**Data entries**
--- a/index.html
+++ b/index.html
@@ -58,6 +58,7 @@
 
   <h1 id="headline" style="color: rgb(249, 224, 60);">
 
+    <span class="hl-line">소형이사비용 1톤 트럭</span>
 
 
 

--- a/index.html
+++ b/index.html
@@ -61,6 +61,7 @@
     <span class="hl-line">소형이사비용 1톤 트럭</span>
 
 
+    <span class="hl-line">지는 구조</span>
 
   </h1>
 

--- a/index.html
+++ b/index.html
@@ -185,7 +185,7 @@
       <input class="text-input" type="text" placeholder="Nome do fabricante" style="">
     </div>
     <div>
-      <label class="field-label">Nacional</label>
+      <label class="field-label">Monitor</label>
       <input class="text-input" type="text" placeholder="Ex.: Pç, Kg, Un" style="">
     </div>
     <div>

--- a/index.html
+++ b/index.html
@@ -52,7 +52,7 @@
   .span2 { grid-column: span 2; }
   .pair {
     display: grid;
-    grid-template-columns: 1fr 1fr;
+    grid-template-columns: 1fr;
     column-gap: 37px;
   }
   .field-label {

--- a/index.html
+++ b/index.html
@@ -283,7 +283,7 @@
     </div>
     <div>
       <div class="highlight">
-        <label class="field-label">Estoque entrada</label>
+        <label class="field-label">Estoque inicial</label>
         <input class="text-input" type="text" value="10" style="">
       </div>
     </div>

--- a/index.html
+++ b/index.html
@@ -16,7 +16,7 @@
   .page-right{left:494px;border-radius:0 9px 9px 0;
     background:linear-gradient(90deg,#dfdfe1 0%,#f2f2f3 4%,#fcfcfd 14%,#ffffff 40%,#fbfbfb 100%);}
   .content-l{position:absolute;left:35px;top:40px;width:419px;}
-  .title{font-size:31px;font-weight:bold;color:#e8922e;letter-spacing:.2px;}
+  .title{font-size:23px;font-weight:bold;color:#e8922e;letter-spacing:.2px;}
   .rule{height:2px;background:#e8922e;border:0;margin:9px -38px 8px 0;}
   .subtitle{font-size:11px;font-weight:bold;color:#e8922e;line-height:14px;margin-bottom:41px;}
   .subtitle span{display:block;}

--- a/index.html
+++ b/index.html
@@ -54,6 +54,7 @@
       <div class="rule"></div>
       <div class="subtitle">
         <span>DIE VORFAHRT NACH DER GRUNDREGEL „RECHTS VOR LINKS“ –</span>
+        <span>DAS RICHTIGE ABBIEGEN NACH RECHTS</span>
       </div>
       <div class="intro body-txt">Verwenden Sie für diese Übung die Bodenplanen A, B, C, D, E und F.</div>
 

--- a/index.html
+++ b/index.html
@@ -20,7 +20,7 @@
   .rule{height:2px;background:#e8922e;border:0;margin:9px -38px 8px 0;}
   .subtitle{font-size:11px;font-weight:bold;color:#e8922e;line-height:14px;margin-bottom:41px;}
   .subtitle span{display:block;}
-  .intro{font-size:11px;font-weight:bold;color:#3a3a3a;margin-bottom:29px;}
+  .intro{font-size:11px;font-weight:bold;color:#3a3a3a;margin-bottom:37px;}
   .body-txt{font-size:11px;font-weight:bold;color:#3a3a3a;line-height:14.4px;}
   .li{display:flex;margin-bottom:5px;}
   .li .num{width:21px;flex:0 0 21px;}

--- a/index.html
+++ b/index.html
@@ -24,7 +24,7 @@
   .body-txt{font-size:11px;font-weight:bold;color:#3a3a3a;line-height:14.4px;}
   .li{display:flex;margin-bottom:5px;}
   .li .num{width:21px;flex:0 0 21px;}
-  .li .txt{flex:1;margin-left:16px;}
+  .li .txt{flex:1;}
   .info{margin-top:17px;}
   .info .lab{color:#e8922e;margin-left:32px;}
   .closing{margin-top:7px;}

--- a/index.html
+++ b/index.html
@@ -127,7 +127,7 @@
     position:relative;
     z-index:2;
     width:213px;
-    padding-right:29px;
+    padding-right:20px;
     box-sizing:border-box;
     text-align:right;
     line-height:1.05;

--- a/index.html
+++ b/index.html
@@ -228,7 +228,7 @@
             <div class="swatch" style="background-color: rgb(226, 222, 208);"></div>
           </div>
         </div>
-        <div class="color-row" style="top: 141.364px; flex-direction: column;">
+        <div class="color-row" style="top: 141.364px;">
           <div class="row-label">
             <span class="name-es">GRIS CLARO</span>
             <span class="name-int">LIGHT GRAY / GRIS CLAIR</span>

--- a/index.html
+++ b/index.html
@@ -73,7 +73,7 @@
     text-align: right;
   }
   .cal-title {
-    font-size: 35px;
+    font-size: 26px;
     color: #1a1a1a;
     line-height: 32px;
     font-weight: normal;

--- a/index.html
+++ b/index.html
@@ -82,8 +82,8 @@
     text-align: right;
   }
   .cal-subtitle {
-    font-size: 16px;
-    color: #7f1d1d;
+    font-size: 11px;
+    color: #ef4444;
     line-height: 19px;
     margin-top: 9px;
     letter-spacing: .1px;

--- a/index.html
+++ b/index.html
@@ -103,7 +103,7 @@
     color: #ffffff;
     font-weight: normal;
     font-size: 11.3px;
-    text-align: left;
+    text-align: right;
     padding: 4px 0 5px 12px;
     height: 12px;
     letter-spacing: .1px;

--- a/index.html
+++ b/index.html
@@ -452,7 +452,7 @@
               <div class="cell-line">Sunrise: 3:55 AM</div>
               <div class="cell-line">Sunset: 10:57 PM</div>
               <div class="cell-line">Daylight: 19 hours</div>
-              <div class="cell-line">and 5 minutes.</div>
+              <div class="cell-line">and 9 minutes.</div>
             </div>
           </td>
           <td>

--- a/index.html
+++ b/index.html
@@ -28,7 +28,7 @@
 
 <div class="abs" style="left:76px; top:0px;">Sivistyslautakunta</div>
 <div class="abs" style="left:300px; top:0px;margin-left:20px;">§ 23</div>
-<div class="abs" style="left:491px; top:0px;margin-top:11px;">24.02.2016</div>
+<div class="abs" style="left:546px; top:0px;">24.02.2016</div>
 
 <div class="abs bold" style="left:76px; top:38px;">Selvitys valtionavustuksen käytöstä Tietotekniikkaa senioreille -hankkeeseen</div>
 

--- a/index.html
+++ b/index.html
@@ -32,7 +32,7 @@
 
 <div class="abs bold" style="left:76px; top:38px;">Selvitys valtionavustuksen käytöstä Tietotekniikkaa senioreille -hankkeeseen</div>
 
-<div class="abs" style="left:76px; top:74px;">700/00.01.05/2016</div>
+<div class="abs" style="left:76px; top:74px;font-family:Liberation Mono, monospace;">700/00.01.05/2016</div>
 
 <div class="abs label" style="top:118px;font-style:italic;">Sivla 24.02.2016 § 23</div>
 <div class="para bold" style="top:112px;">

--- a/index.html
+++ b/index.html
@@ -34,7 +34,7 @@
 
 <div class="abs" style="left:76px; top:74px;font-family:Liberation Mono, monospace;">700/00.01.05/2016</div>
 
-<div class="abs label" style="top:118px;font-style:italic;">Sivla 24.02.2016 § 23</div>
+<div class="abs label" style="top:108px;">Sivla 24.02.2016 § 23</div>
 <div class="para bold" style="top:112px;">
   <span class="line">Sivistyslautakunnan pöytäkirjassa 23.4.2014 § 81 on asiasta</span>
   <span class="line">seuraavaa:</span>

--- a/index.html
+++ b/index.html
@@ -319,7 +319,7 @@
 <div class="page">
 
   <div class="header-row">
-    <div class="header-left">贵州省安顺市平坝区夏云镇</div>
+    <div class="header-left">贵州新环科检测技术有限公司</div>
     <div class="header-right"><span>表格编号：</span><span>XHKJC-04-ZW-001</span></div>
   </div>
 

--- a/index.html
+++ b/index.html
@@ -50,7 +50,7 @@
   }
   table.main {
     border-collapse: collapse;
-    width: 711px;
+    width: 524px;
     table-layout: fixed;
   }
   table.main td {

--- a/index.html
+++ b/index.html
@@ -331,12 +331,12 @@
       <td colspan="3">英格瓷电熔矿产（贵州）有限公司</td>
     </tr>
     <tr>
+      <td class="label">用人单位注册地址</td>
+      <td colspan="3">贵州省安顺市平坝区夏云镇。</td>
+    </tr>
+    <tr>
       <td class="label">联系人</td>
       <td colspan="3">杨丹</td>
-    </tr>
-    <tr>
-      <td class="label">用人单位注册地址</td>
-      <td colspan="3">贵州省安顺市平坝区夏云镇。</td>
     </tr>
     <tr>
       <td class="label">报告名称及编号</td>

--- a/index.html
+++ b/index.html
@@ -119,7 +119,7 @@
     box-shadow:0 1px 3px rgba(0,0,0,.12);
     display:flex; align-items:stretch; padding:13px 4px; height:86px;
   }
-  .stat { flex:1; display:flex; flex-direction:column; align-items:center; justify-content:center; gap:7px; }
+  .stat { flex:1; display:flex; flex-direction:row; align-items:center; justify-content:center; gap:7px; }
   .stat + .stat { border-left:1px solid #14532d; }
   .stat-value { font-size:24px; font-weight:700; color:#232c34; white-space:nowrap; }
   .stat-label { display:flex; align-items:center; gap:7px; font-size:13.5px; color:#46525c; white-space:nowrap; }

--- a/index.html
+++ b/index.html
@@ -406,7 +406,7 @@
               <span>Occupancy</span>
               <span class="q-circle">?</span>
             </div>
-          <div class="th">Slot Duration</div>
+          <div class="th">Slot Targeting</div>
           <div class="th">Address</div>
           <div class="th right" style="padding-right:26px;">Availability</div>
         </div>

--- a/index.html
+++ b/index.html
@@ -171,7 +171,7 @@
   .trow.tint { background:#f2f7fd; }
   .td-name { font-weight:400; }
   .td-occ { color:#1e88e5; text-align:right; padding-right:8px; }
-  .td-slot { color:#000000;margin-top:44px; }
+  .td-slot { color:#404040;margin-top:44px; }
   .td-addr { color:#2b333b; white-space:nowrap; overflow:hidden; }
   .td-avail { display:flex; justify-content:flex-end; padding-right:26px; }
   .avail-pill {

**WHAT TO WORK ON**
Among the lines of the records, copy out each one that contains the word "GRIS".

**WORKED SOLUTION**
             <span class="name-es">GRIS CLARO</span>
             <span class="name-int">LIGHT GRAY / GRIS CLAIR</span>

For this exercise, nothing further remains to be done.